Payment processors and issuing banks may view merchants as untrustworthy due to frequent chargebacks. Investigating and responding to chargebacks may also add extra strain to resources.
Why are disputes and chargebacks important to fintechs and enterprises?
When a cardholder contests a transaction on their account by contacting their card issuer, it is known as a dispute, which is intended to safeguard cardholders from fraudulent activity. If a dispute is successful, it can lead to a chargeback, wherein the issuing bank reverses a credit or debit card charge.

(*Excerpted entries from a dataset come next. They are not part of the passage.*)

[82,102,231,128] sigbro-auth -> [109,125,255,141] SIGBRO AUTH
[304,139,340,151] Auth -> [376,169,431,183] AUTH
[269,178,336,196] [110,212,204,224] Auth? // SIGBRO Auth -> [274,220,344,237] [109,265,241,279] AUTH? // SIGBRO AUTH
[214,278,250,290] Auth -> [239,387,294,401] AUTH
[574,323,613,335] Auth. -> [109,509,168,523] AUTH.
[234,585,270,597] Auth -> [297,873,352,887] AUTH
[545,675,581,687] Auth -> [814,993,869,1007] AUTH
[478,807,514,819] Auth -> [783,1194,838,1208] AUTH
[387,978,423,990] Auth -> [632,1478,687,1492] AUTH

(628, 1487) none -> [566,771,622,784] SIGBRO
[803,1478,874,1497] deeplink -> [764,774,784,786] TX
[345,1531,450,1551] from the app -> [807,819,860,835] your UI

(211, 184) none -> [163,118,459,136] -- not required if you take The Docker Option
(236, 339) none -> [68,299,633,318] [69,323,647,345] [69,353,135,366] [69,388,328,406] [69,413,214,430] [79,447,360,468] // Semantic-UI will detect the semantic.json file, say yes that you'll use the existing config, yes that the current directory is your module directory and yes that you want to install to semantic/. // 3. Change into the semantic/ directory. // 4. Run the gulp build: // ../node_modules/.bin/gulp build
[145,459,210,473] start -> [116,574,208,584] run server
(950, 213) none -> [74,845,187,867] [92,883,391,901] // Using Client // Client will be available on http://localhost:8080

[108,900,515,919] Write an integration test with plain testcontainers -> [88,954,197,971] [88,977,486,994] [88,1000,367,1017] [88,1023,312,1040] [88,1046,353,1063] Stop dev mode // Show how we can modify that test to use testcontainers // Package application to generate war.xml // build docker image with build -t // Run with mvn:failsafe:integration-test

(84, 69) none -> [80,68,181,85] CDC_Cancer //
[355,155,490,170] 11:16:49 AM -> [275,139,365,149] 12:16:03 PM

Disputes and chargebacks hold significant importance for several reasons:
- Disputes and chargebacks can have a direct impact on the financial health of Fintechs and enterprises. Resolving these issues efficiently is crucial to minimise revenue loss and maintain financial stability.
- Handling disputes effectively contributes to building and maintaining customer trust. Transparent and fair resolution processes can enhance customer loyalty, a vital aspect for the long-term success of fintechs and enterprises.
- Successfully managing disputes and chargebacks ensures adherence to regulatory requirements, preventing potential legal complications and penalties.
A positive reputation is essential in the competitive Fintech landscape. Handling disputes professionally and swiftly contributes to a positive public perception, attracting new investors, customers and partners.
The data generated from disputes can offer valuable insights into customer behaviour and system weaknesses. Fintechs and enterprises can leverage this information to refine their services, enhance user experiences, and implement improvements based on customer feedback.
Effective chargeback management strategies
By implementing effective chargeback management strategies, companies can reduce their risk of chargebacks and respond effectively to chargeback disputes.
Here are some strategic practices businesses can implement to manage chargebacks:
- Implement fraud prevention measures: the root cause of many chargebacks is often fraud. Businesses can substantially lower the likelihood of such fraudulent transactions by adopting preventive measures, which include implementing address verification systems and utilising fraud scoring techniques.
- Ensure a clear and concise return and refund policy: it's crucial that customers can easily comprehend your return and refund policy. Make sure it's visibly posted on your website and included in your order confirmation emails.
- Provide outstanding customer service: swift and fair resolution of customer issues can deter customers from filing chargebacks.
- Track your chargeback data: keep a close eye on your chargeback rate and identify any emerging trends. This data can guide you in highlighting areas that need improvements in your chargeback management practices.
- Respond promptly and thoroughly to chargeback disputes: when a chargeback dispute arises, ensure you provide all the necessary documentation to support your claim thoroughly and promptly.
What a successful chargeback programme looks like for fintechs and enterprises?
Fintechs and enterprises can reduce the risk of chargeback fraud by putting in place an effective chargeback management system, incorporating the following measures:
Verify customer information
Merchants should verify customer details (name, billing address and contact info) prior to processing transactions. Integrating a customer-level Know Your Customer (KYC) will help to reduce fraudulent charges.
Use fraud detection tools
Detection tools analyse various pieces of transaction data such as an IP address, device information, and purchase history of customers. For example, matching up the IP address of a customer with their payment address to understand if the transaction is real.
Implementing chargeback policies and procedures
To effectively manage chargebacks, merchants should implement clear policies and procedures. This should include steps to take when a chargeback happens, like collecting evidence, responding to notices, and disputing chargebacks. Doing so will reduce chargeback fraud risk and make chargeback handling more efficient.